==== Source records ====

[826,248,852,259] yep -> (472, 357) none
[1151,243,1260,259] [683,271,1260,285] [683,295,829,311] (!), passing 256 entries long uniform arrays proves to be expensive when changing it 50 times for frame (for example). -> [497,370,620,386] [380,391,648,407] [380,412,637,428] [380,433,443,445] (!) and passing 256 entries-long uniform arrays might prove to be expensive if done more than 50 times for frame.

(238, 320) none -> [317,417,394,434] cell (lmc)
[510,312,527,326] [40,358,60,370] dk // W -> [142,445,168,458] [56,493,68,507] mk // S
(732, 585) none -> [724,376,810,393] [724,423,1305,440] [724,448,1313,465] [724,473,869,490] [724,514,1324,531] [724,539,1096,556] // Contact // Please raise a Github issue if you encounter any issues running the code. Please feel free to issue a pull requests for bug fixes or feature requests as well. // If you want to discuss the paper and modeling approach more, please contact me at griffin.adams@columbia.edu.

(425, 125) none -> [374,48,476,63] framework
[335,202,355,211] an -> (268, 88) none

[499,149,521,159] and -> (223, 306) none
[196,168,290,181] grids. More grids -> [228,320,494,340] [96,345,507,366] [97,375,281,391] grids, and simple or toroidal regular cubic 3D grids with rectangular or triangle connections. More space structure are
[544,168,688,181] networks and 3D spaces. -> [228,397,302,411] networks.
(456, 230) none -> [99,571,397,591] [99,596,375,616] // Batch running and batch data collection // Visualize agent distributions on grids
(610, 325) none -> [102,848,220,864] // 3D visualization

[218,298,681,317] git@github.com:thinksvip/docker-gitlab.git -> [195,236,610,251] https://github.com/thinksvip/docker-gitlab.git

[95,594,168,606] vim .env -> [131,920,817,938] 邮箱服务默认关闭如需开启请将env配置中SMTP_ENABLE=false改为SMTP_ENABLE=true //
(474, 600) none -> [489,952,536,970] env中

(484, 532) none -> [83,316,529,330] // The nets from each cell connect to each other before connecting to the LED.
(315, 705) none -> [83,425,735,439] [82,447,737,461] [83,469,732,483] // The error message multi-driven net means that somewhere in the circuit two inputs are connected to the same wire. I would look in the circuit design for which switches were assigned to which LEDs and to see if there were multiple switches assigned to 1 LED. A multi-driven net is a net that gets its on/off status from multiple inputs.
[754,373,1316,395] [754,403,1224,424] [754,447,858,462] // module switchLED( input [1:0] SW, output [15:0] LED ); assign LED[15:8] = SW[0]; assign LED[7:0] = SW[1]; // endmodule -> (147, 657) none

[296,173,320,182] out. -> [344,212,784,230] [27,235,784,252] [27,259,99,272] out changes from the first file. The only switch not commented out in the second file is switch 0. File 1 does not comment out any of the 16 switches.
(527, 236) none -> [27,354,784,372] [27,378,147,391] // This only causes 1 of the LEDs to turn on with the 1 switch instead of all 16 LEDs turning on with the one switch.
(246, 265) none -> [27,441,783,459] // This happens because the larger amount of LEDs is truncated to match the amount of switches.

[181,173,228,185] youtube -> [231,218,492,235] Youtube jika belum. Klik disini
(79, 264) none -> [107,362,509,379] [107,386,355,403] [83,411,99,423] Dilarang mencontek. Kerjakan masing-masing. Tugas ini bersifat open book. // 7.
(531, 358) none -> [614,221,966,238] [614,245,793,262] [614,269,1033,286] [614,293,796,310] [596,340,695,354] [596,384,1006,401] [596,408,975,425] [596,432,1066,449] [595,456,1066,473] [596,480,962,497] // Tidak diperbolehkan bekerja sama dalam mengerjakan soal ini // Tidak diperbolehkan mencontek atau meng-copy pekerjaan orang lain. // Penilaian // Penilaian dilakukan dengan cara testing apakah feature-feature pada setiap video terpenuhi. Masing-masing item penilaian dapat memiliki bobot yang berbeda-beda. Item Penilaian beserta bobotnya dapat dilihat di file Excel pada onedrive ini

====

Work request:
Please reproduce each record precisely as written.

Answer to the problem:
[826,248,852,259] yep -> (472, 357) none
[1151,243,1260,259] [683,271,1260,285] [683,295,829,311] (!), passing 256 entries long uniform arrays proves to be expensive when changing it 50 times for frame (for example). -> [497,370,620,386] [380,391,648,407] [380,412,637,428] [380,433,443,445] (!) and passing 256 entries-long uniform arrays might prove to be expensive if done more than 50 times for frame.

(238, 320) none -> [317,417,394,434] cell (lmc)
[510,312,527,326] [40,358,60,370] dk // W -> [142,445,168,458] [56,493,68,507] mk // S
(732, 585) none -> [724,376,810,393] [724,423,1305,440] [724,448,1313,465] [724,473,869,490] [724,514,1324,531] [724,539,1096,556] // Contact // Please raise a Github issue if you encounter any issues running the code. Please feel free to issue a pull requests for bug fixes or feature requests as well. // If you want to discuss the paper and modeling approach more, please contact me at griffin.adams@columbia.edu.

(425, 125) none -> [374,48,476,63] framework
[335,202,355,211] an -> (268, 88) none

[499,149,521,159] and -> (223, 306) none
[196,168,290,181] grids. More grids -> [228,320,494,340] [96,345,507,366] [97,375,281,391] grids, and simple or toroidal regular cubic 3D grids with rectangular or triangle connections. More space structure are
[544,168,688,181] networks and 3D spaces. -> [228,397,302,411] networks.
(456, 230) none -> [99,571,397,591] [99,596,375,616] // Batch running and batch data collection // Visualize agent distributions on grids
(610, 325) none -> [102,848,220,864] // 3D visualization

[218,298,681,317] git@github.com:thinksvip/docker-gitlab.git -> [195,236,610,251] https://github.com/thinksvip/docker-gitlab.git

[95,594,168,606] vim .env -> [131,920,817,938] 邮箱服务默认关闭如需开启请将env配置中SMTP_ENABLE=false改为SMTP_ENABLE=true //
(474, 600) none -> [489,952,536,970] env中

(484, 532) none -> [83,316,529,330] // The nets from each cell connect to each other before connecting to the LED.
(315, 705) none -> [83,425,735,439] [82,447,737,461] [83,469,732,483] // The error message multi-driven net means that somewhere in the circuit two inputs are connected to the same wire. I would look in the circuit design for which switches were assigned to which LEDs and to see if there were multiple switches assigned to 1 LED. A multi-driven net is a net that gets its on/off status from multiple inputs.
[754,373,1316,395] [754,403,1224,424] [754,447,858,462] // module switchLED( input [1:0] SW, output [15:0] LED ); assign LED[15:8] = SW[0]; assign LED[7:0] = SW[1]; // endmodule -> (147, 657) none

[296,173,320,182] out. -> [344,212,784,230] [27,235,784,252] [27,259,99,272] out changes from the first file. The only switch not commented out in the second file is switch 0. File 1 does not comment out any of the 16 switches.
(527, 236) none -> [27,354,784,372] [27,378,147,391] // This only causes 1 of the LEDs to turn on with the 1 switch instead of all 16 LEDs turning on with the one switch.
(246, 265) none -> [27,441,783,459] // This happens because the larger amount of LEDs is truncated to match the amount of switches.

[181,173,228,185] youtube -> [231,218,492,235] Youtube jika belum. Klik disini
(79, 264) none -> [107,362,509,379] [107,386,355,403] [83,411,99,423] Dilarang mencontek. Kerjakan masing-masing. Tugas ini bersifat open book. // 7.
(531, 358) none -> [614,221,966,238] [614,245,793,262] [614,269,1033,286] [614,293,796,310] [596,340,695,354] [596,384,1006,401] [596,408,975,425] [596,432,1066,449] [595,456,1066,473] [596,480,962,497] // Tidak diperbolehkan bekerja sama dalam mengerjakan soal ini // Tidak diperbolehkan mencontek atau meng-copy pekerjaan orang lain. // Penilaian // Penilaian dilakukan dengan cara testing apakah feature-feature pada setiap video terpenuhi. Masing-masing item penilaian dapat memiliki bobot yang berbeda-beda. Item Penilaian beserta bobotnya dapat dilihat di file Excel pada onedrive ini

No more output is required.